# [The data]

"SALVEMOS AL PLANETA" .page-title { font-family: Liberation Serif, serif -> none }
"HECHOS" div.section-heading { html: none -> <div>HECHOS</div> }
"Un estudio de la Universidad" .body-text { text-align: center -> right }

---

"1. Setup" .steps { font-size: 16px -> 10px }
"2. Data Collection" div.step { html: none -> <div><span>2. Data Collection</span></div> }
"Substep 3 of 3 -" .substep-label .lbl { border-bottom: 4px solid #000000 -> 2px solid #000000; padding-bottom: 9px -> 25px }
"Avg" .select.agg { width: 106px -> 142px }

# [To do]
Only the lines above from the line with "border-bottom: 4px solid" to the line with "width: 106px ->", those two lines included, should be reproduced exactly.

# [Response box]
"Substep 3 of 3 -" .substep-label .lbl { border-bottom: 4px solid #000000 -> 2px solid #000000; padding-bottom: 9px -> 25px }
"Avg" .select.agg { width: 106px -> 142px }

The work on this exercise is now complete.